When Carol Atkinson-Palombo was a Latin American debt strategist for investment banks in London and New York, her job of advising traders about where to move money depended on the fluidity of global capital.
These days, as an assistant professor of geography, she focuses on fluidity of another kind – water – and its scarcity in some parts of the world. Developing a water supply involves more than science and engineering, she has found. Cultural patterns and gender issues also must be navigated.
Last winter she taught a short course on “Water and Sustainability” in Ethiopia, a country where water is in short supply and sustainable water projects are desperately needed, particularly in rural areas.
The course was one of the first at the new Ethiopian Institute for Water Resources, a partnership led by Addis Ababa University, the Ethiopian Ministry of Education, and UConn, with funding from the US Agency for International Development.
She worked with the first group of water resource engineering and management students at the institute, which opened a year ago in Addis-Ababa. Her class had 30 engineering graduate students, including the only four women students at the institute.
Gender is a significant concern when you are talking about water in rural areas of Ethiopia, notes Atkinson-Palombo, because women are often the water gatherers. Any system that is sustainable must meet their needs.
Evidence is emerging that up to eighty percent of water and sanitation projects in developing countries fail because women are not consulted about their design, she says.
“It’s optimal to have the community get involved with the project,” so that the impact of initiatives on the family structure and household dynamics is considered. “It’s quite humbling, really.”
Her career on Wall Street led Atkinson-Palombo to suspect that failure to consider context, such as cultural issues, can lead to failure in international development. That inspired her to pursue a new career in geography where she could examine place-based differences.

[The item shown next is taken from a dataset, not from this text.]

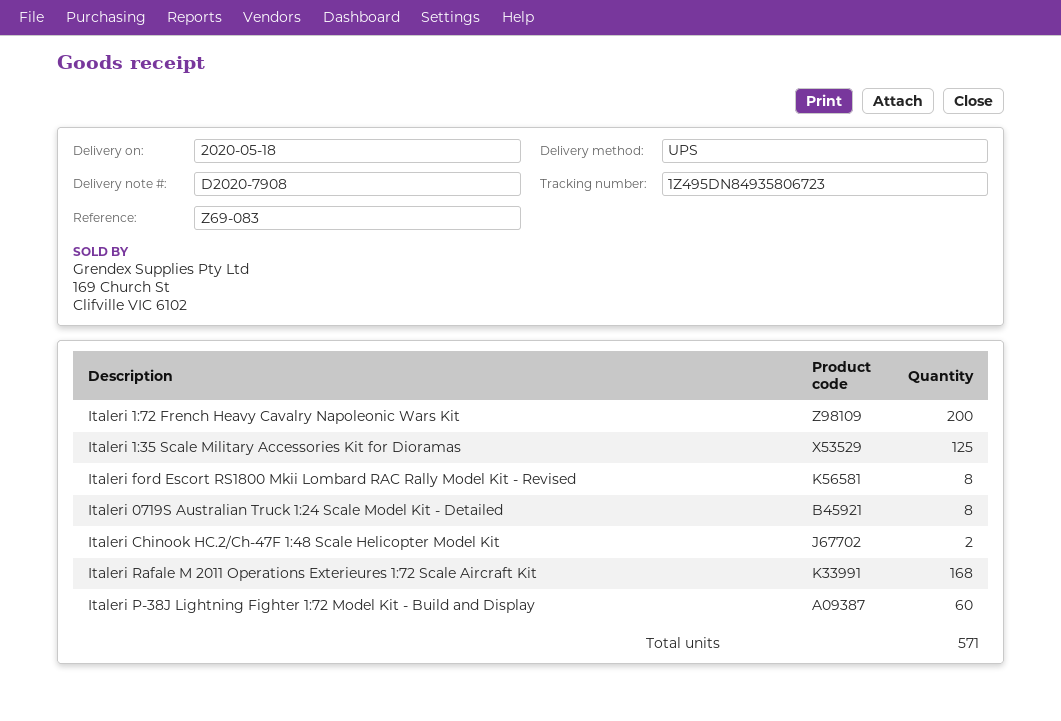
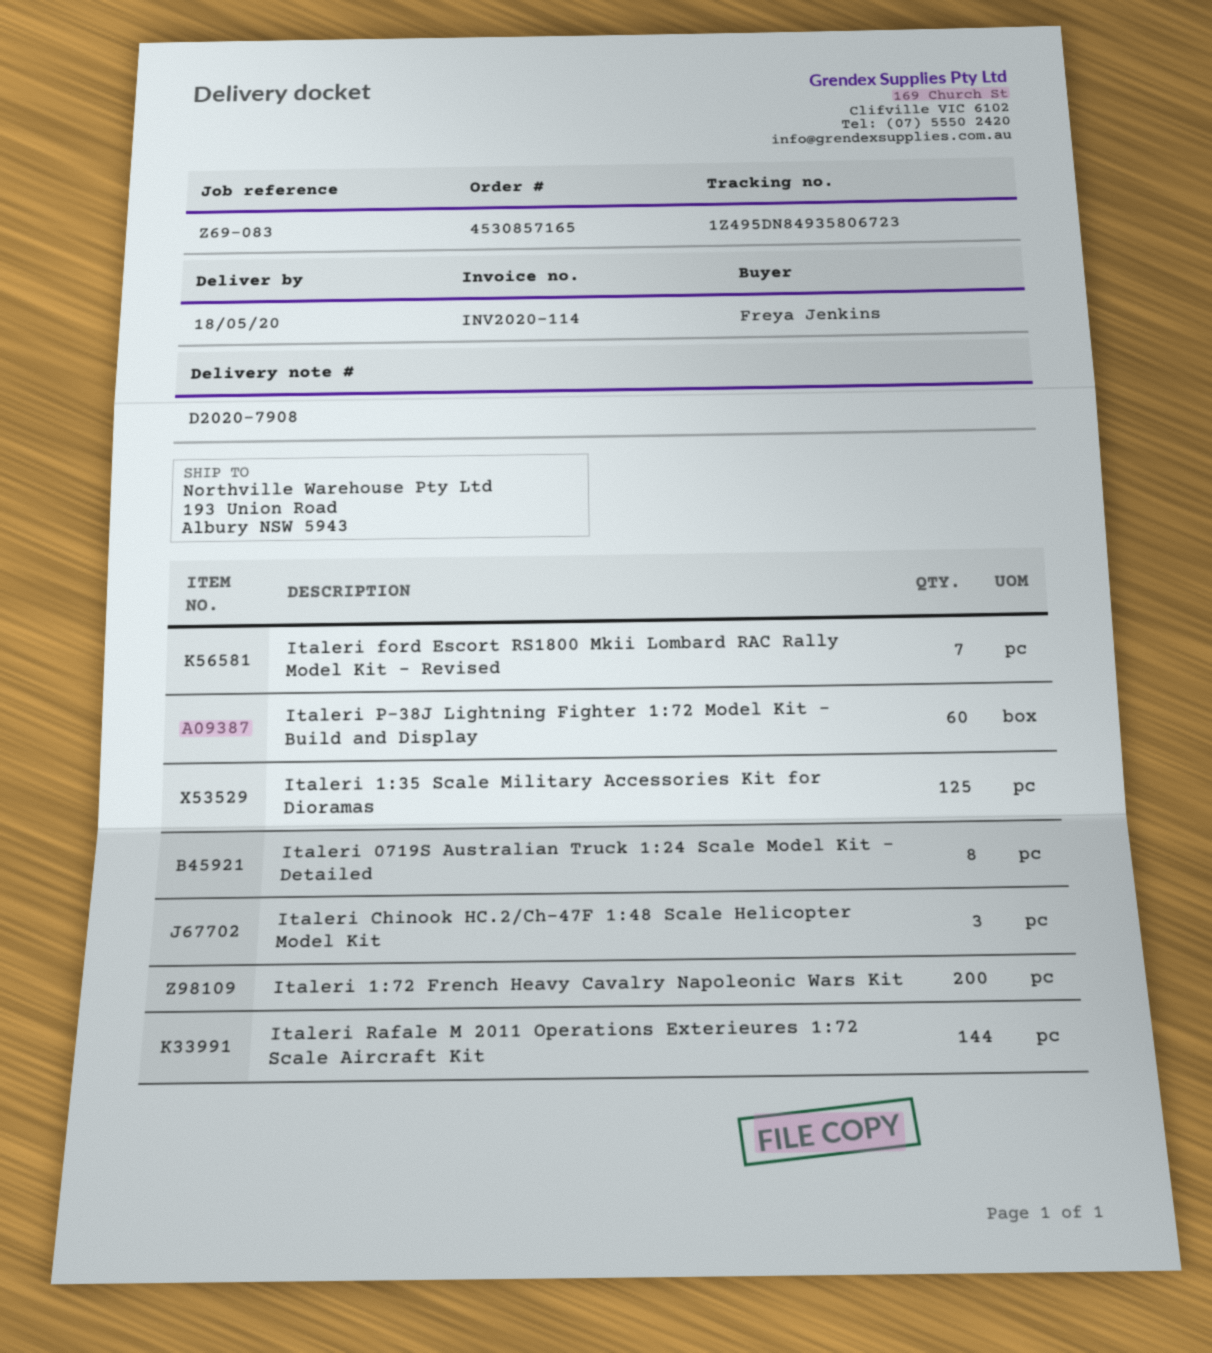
Italeri ford Escort RS1800 Mkii Lombard RAC Rally Model Kit - Revised: 8 -> 7
Italeri Chinook HC.2/Ch-47F 1:48 Scale Helicopter Model Kit: 2 -> 3
Italeri Rafale M 2011 Operations Exterieures 1:72 Scale Aircraft Kit: 168 -> 144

The low percentage of women who pursue higher education in Ethiopia, much less become
engineers, makes it harder to involve women in the design of projects. In her course at the water institute, she approached the topic carefully.
“Our goal is not to make all the engineers specialists in gender….but at least we want them to ask the question, ‘in what ways do I need to factor gender into this project?’” she adds.
“We’re dealing with a country where there is a lot of early marriage – 12 and 13 year-olds.” Women often drop out of secondary school, sometimes out of modesty, since many schools have primitive, open toilet facilities. Cultural practices do not encourage women to get an education. There is only one female full professor in the country.
The U.S. Ambassador to Ethiopia, Donald Booth, recognized the problem in his remarks at the institute’s inauguration in February. He called it “critical” to the success of U.S.-Africa initiatives that they offer opportunities for women to succeed in higher education.
Atkinson-Palombo had her students write personal reflections on what life was like in their own households and do literature searches on gender and water in their area. They would then talk to the class about how it might affect their own engineering designs.
Some of the older male students from rural areas shifted in their seats and “were really uncomfortable,” she says. Women in Ethiopia are socialized to let men speak, and one of her female students would not talk in class. Atkinson-Palombo let her write her observations, and she turned out to be one of the best writers in the class.
“We finally got her up in front of the class on the last day,” she says.